— В дорогу, значит?
— В дорогу!
Она поцеловала Ольховского в губы. Меня исцеловала тоже.
Потом начала с ним любезничать, пока мы снимали верхнюю одежду.
Собачка, такая маленькая белая грязная сучка, увивалась рядом. Конечно, Ольховский сразу же после поцелуя с хозяйкой поговорил с собаченькой и обласкал ее. Хозяйка выглядела так, будто он ее обхаживал, а не собачку. Мерзкое такое существо, хотя, это скорее мое впечатление от хозяйки, перенесенное на собаку, а потом она стала мне симпатична, заметно стало, что эта довольно умная собаченция вынужденно играет дурочку, как старая актриса, как некоторые дети играют в детей, картавят со взрослыми, глупят, а между собой очень часто — такие жестокие, бескомпромиссные, взрослее самих взрослых.
По длинному коридору мы прошли на кухню, все это сопровождалось потоками фраз об Энди, о Шизгаре, о всех знакомых и родственниках.
Меня официально представили, она опять потянула углы губ и сделала морщинки. Она была такая деятельная, как будто не провожала нас, а сама собиралась уезжать, он ее представил мне только для того, чтобы попутно наговорить комплиментов.
Темное помещение, кружевные зеркала, столики с салфеточками, тридцатилетние флакончики от духов и сердечные капли с хмелевым маслом, откуда-то из задних окон запах свинарника, на стенах — картинки с кошечками и собачками, портрет капитана, под стеной свалена обувь и веник, обтянутый женским чулком, над старым кофейником, в котором помещались ветки вербы, большое панно из соломки и холста с бахромой, с иероглифами и китайской рыбой.
По радио говорили о сусальной стабильности, в комнате хранила молчание глиняная свинка. Сухие физалисы в плетеных корзиночках. Тяжелый бакелитовый телефон на салфетке.
Еще было светло, так бессолнечно светло. Маленькая кухня, большое окно с широким подоконником и ниша с деревянными створками под ним, запах прелых пряностей, светлые пятна на паркете и «веселенькие» обои. Из окна виднелся дворик и усталые июльские каштаны.
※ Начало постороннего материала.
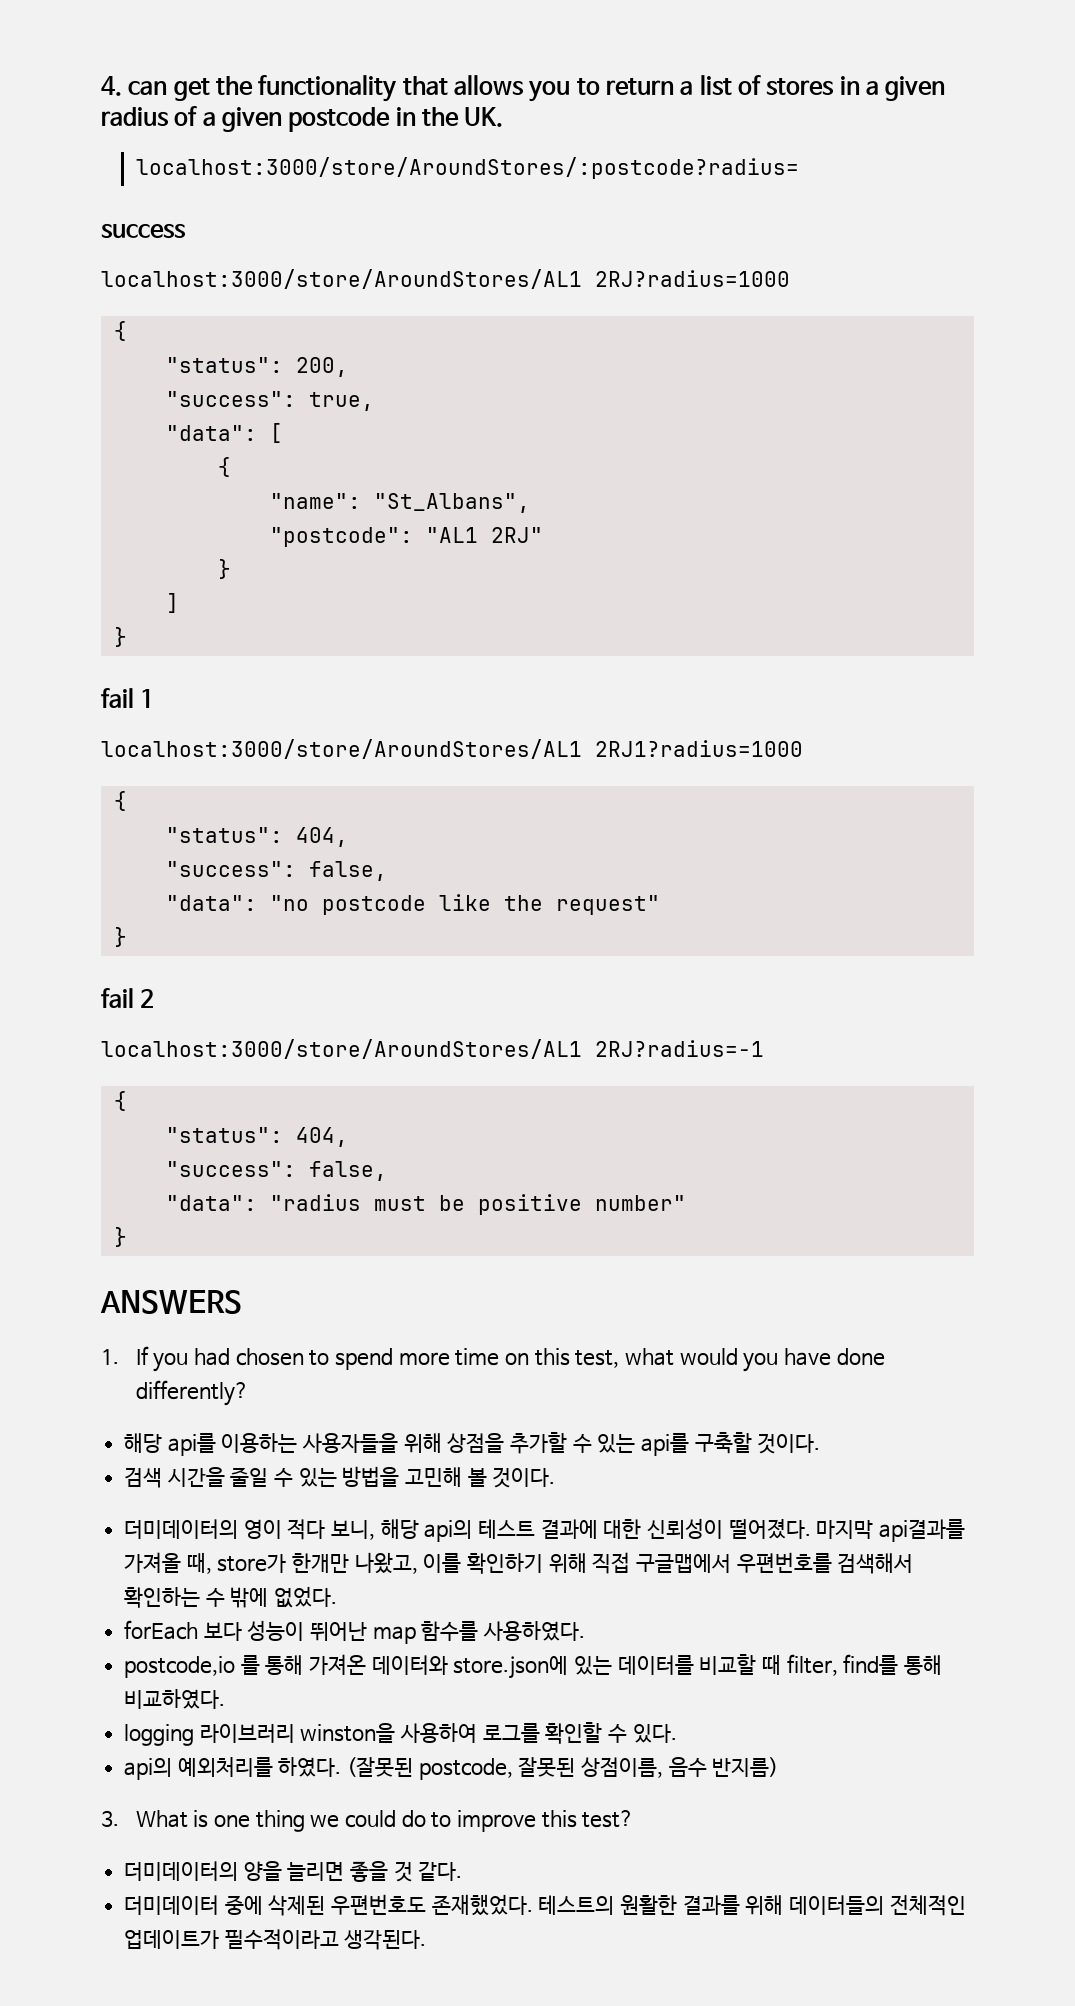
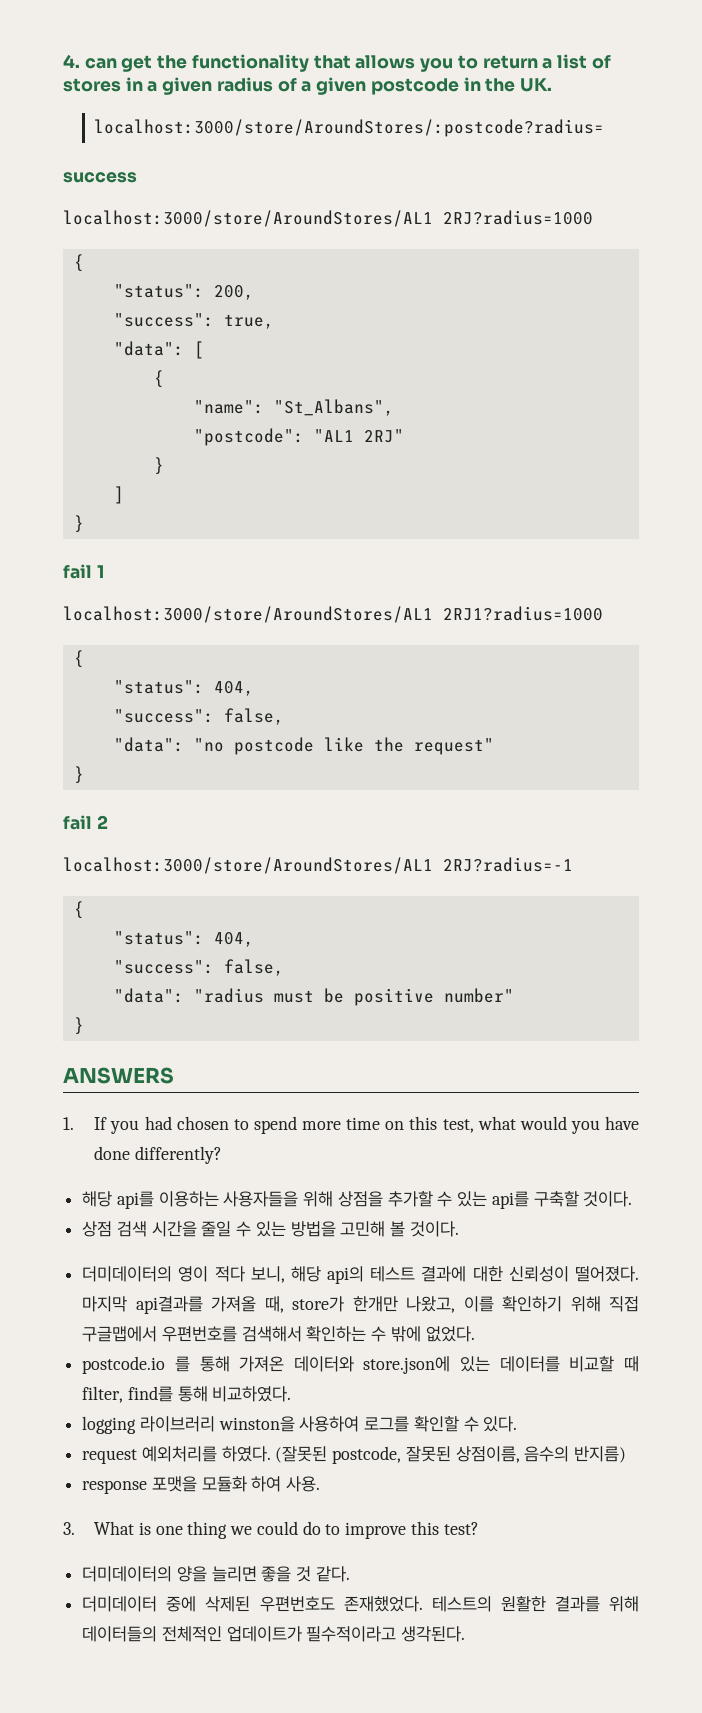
(821, 1443) none -> [82,1221,113,1237] 상점
[124,1620,586,1644] [124,1656,236,1678] forEach 보다 성능이 뛰어난 map 함수를 사용하였다. // postcode,io -> [82,1356,166,1374] postcode.io
[124,1758,173,1780] api의 -> [82,1449,138,1464] request
[668,1757,707,1777] 음수 -> [524,1446,570,1462] 음수의
(779, 1767) none -> [82,1476,321,1494] // response 포맷을 모듈화 하여 사용.

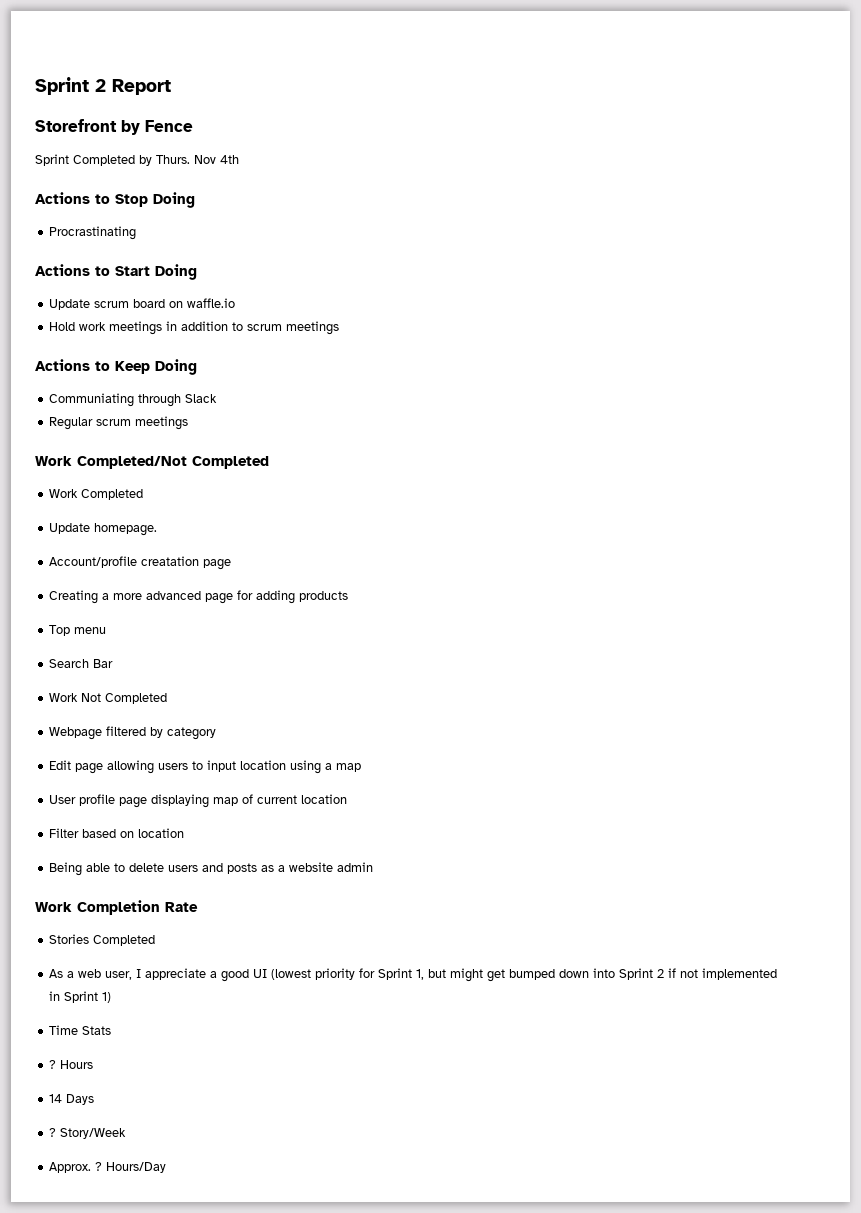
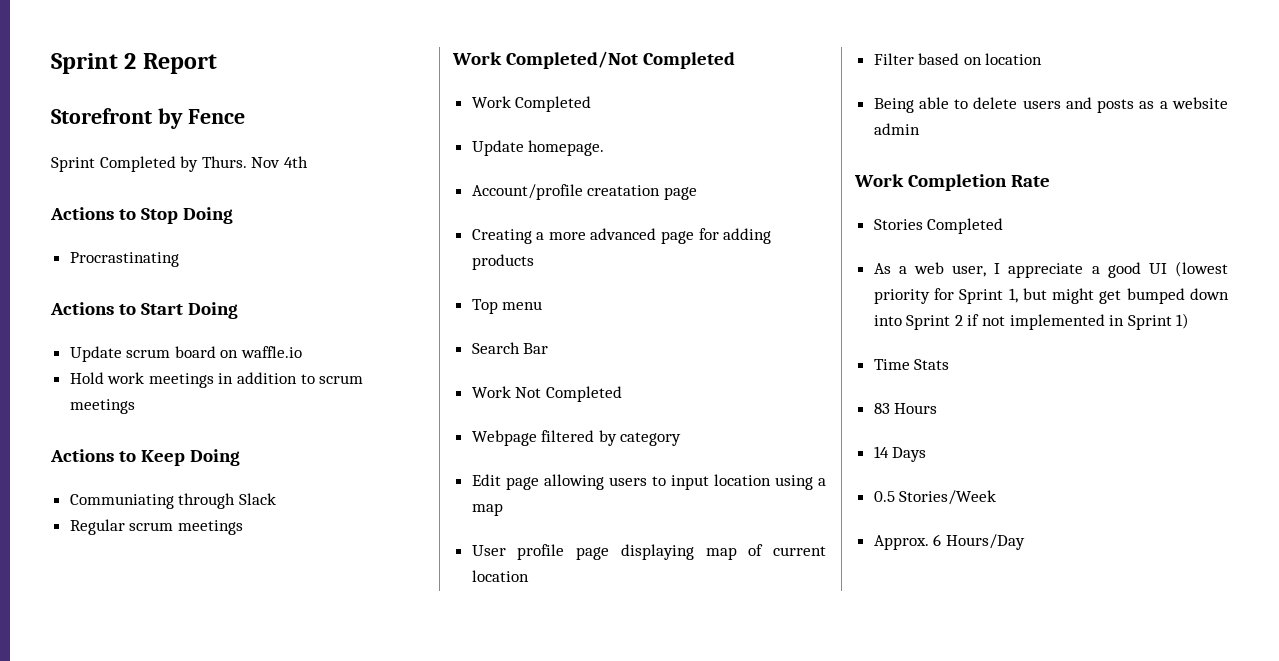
[49,1060,57,1069] ? -> [873,403,890,414] 83
[49,1128,127,1139] ? Story/Week -> [873,490,997,505] 0.5 Stories/Week
[95,1162,103,1171] ? -> [933,534,942,546] 6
Собачка привычно прыгнула на табурет, с него — на подоконник, и там улеглась на подстилке, и то в окно глядела, то на нас, то дремала, потом ее, как настоящую ревнивицу, одолела икота. На подоконнике помещалась еще деревянная хлебница, на ней — газеты и три книги: «Сцены из жизни богемы», учебник китайского языка и книга для хозяек, самая зачитанная, Анри Мюрже засален был меньше, китайский язык можно было назвать нетронутым, когда бы ни две потревоженные странички, видимо, здесь предпринималось несколько попыток изучить этот язык. Вместо блокнота — голубенькая книжечка льготных купонов на детские товары. Настоянные на спирту грецкие орехи.
— Чем я вас сейчас угощу! У меня еще остался такой коньяк, такой коньяк! Правда, его там мало осталось, это настоящий коньяк, еще с Пасхи, мне его привез, — и последовала долгая история бутылки коньяка, потом Эрна Вильгельмовна тяжело поднялась и скрылась в глубинах своих комнаток, шкафов и шкафчиков, комодиков и салфеточек, слышались только ее тяжелые шаги и скрип передвигаемой мебели. Она налила нам всем по пятьдесят и стала резать бутербродики, при этом она так быстро передвигала руками, что надлокотные ямки ее тряслись, как в густом киселе.
— Ну, детки, счастливой вам дороги, дай вам бог, дай вам бог.
С Ольховским она говорила о каких-то общих знакомых, передала ему книгу о домашнем содержании мускусных уток, чтобы он ее отвез какой-то питерской родственнице. Ольховский ел селедку и особенно смаковал длинные блестящие молоки.
— Еще Наташа должна была кое-что мне передать из Крыма…
— Она прислала тебе такого симпатичного мишку! Вы с ней разминулись буквально на пару дней. Сейчас принесу.
Собачка соскочила с подоконника и поцокала за ней в комнаты.
Хозяйка принесла глазастого плюшевого мишку с хрустящим пузиком и мягкими лапками, которые приятно мять в руках — под пальцами как будто перекатывались бисеринки. Я потрепала его за лапки и отдала Ольховскому.
Тот описывал походные подвиги Эрны Вильгельмовны, а она давала советы:
— На ночевку останавливайтесь около автобусных остановок, только, конечно, не на них самих, а где-то рядом. Около остановки обычно растет, знаете, такая раскидистая ива, — и она растопырила пальцы, свиноподобно изогнув стан, — вот под ней можно и хорошо отдыхать.